A case-based roundtable discussion on the management of acute myeloid leukemia. Featuring faculty members Drs Jorge E Cortes and Richard M Stone and community oncologists Drs Suzanne Cole, Lyle Feinstein and Jewel Johl. (Video Program)

CE Disclosures and Faculty Information

  • TARGET AUDIENCE
    This activity is intended for medical oncologists and other healthcare providers involved in the treatment of acute myeloid leukemia (AML).

    OVERVIEW OF ACTIVITY
    AML is the most common form of leukemia among adults, and in 2016 an estimated 19,950 cases will be diagnosed and 10,430 individuals will die from this disease. Despite the frequency of AML and its associated morbidity and mortality, standard treatment algorithms for this disease have largely remained unchanged. Historically, front-line management has included induction chemotherapy with cytarabine and an anthracycline in an effort to reduce leukemic burden and induce disease remission followed by consolidation strategies using various doses and sequences of similar agents with or without stem cell transplantation depending on the patient’s ability to tolerate intensive therapy.

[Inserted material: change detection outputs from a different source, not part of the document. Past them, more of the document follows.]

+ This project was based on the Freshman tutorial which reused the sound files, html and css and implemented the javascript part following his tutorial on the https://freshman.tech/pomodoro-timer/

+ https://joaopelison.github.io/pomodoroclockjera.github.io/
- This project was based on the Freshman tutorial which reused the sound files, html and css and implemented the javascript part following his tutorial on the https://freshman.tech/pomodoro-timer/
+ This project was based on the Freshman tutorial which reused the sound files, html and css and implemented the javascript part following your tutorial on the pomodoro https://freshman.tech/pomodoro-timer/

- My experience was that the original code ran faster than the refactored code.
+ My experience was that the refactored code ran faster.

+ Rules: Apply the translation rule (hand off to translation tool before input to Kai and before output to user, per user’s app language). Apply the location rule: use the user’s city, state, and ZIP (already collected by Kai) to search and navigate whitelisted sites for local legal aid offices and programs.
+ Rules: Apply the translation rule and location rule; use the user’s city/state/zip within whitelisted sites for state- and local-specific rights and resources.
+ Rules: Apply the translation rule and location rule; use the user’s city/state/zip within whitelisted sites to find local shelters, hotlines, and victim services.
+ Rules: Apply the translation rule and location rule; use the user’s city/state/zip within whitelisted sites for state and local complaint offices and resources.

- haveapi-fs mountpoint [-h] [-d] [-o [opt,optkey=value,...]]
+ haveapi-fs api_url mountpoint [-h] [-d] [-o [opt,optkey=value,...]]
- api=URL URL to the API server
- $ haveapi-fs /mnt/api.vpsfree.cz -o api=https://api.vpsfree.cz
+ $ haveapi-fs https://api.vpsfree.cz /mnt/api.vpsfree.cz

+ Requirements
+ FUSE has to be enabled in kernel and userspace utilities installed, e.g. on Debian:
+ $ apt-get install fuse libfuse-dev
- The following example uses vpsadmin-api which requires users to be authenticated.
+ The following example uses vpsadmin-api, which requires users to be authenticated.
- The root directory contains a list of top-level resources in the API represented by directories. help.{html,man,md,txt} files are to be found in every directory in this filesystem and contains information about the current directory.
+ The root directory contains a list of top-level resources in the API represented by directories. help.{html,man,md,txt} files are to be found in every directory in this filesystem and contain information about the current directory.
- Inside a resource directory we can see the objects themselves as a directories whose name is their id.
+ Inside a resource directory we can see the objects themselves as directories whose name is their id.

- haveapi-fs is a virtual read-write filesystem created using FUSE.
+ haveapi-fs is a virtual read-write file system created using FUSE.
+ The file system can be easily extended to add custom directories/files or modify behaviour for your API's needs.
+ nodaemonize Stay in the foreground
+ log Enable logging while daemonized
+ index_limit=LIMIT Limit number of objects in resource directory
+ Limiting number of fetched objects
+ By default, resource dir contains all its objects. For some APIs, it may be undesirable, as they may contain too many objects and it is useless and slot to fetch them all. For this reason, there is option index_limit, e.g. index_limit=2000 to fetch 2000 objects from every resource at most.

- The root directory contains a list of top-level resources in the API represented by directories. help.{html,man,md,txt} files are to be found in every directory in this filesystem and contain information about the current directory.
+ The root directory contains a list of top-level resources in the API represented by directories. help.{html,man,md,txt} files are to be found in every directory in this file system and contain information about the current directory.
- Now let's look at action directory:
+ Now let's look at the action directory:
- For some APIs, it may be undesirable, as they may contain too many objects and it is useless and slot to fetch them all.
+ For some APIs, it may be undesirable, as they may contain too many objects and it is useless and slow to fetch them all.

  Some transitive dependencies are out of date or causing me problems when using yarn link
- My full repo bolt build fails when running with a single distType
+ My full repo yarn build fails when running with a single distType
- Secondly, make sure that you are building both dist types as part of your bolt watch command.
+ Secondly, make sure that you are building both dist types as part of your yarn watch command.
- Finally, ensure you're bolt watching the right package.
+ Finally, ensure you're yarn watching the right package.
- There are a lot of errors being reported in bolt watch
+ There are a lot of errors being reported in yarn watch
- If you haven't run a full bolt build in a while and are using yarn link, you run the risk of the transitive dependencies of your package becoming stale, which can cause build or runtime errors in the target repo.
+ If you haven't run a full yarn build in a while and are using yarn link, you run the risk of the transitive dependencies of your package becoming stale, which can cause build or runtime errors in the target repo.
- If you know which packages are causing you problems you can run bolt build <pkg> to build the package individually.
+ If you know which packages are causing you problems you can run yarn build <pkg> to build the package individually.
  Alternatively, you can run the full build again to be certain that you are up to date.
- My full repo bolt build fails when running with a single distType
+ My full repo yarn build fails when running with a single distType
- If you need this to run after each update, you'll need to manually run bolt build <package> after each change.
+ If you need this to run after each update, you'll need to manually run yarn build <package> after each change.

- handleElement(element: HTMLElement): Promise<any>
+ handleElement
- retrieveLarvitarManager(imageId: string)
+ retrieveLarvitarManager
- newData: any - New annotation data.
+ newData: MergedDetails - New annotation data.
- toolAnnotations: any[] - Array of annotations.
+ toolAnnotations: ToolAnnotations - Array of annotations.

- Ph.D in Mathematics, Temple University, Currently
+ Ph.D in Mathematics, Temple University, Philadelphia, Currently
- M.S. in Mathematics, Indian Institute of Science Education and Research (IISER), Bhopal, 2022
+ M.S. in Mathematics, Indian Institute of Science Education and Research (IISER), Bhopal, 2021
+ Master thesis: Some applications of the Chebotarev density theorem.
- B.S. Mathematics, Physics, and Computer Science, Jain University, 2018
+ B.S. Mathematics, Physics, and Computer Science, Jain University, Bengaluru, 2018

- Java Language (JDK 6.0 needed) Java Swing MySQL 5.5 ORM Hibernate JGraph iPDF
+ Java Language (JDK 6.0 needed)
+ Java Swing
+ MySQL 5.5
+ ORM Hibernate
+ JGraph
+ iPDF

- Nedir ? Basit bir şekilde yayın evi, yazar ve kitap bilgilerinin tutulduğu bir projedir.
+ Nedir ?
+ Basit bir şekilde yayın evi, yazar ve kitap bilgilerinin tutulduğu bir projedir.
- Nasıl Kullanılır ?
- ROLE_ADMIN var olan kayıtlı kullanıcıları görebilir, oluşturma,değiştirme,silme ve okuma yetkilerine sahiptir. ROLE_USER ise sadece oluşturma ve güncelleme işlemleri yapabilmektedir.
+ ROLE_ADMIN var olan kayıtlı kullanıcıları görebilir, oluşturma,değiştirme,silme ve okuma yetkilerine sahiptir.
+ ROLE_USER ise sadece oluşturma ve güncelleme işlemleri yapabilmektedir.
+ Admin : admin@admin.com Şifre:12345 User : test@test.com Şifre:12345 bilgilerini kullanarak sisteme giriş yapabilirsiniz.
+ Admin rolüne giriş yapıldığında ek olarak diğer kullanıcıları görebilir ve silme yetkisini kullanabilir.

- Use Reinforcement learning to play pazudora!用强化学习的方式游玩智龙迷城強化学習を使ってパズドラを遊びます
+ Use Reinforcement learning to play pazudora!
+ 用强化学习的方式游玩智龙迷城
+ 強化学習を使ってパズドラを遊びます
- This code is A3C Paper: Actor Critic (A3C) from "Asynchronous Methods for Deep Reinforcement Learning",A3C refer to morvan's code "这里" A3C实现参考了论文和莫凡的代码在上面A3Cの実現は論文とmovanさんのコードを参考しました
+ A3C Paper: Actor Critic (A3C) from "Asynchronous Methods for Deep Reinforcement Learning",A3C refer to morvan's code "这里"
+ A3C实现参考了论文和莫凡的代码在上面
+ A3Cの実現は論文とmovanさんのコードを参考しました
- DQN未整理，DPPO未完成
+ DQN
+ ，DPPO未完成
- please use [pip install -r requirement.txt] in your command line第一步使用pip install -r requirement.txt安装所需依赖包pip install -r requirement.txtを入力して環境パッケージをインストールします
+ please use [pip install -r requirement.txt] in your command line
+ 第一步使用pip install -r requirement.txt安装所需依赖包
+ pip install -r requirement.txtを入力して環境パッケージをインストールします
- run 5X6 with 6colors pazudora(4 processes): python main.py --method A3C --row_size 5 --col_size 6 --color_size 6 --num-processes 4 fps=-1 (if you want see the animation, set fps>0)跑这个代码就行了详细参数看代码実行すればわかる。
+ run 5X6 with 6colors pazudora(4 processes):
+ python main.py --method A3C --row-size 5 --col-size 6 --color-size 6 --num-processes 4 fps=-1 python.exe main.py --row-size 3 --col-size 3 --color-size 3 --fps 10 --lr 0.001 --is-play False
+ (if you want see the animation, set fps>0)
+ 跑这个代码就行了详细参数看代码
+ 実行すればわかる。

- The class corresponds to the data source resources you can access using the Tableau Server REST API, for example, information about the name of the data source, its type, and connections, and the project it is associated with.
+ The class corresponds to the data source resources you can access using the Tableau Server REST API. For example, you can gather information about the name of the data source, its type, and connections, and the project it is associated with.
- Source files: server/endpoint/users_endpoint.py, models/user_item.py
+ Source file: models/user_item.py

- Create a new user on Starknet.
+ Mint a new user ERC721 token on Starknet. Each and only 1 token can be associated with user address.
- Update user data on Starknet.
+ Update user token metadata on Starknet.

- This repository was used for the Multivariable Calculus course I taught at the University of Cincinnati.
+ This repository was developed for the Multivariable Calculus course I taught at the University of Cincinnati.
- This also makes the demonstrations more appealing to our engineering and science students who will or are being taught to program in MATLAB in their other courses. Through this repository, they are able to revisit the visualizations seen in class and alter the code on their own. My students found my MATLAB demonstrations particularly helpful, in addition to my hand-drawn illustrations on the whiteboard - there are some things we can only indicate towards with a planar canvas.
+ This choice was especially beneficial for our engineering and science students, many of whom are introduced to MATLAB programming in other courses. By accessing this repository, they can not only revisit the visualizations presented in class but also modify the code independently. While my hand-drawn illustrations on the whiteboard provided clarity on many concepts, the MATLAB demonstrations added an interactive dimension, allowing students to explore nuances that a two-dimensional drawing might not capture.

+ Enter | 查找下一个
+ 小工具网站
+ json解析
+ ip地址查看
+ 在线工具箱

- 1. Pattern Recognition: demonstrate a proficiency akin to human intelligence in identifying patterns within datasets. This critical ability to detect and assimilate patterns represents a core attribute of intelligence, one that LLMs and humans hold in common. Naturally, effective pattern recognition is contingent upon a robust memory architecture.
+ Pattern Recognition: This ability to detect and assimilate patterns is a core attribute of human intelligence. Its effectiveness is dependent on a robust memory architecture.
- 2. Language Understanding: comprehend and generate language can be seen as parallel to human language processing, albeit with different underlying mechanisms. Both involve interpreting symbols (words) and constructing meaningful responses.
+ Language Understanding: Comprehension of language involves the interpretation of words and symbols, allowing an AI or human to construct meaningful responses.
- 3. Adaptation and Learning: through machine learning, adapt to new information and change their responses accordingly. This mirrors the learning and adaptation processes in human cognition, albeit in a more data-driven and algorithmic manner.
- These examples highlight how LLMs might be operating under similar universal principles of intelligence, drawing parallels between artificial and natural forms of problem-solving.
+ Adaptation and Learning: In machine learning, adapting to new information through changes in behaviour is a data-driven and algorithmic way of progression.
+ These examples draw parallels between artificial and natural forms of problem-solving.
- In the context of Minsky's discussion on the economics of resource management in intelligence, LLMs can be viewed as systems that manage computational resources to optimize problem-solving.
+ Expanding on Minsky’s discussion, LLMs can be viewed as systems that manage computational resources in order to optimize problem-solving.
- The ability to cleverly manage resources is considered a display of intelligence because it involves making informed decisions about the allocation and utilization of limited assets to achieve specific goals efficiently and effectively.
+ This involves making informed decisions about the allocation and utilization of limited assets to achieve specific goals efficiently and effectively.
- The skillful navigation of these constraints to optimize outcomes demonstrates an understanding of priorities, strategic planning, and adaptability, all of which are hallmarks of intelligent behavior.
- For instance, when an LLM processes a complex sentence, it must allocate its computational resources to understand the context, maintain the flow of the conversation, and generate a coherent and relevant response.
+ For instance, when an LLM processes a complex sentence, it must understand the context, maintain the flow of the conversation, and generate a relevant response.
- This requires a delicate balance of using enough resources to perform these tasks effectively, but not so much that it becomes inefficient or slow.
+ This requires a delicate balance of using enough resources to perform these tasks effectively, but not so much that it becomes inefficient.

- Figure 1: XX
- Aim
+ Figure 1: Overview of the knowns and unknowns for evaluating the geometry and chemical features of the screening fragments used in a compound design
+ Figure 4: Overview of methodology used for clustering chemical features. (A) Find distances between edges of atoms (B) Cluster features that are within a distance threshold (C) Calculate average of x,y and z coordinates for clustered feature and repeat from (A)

    Much dismay has been expressed over the lack of progress in the management of this challenging disease, but in truth a number of recent scientific and therapeutic advances indicate that the future may be much brighter for patients with AML. Significantly, recent progress in molecular diagnostics has not only led to improvements in risk stratification but has also raised the potential hope that effective targeted therapeutic interventions may soon become available. Specifically, molecular diagnostics have led to the identification of several novel genetic markers, including FLT3-ITD, NPM1, CEBPA, c-KIT and others, the presence or absence of which appear to inform patient outcomes. As a result, a number of these have been incorporated into available risk stratification models and clinical practice Guidelines, including those developed by the National Comprehensive Cancer Network.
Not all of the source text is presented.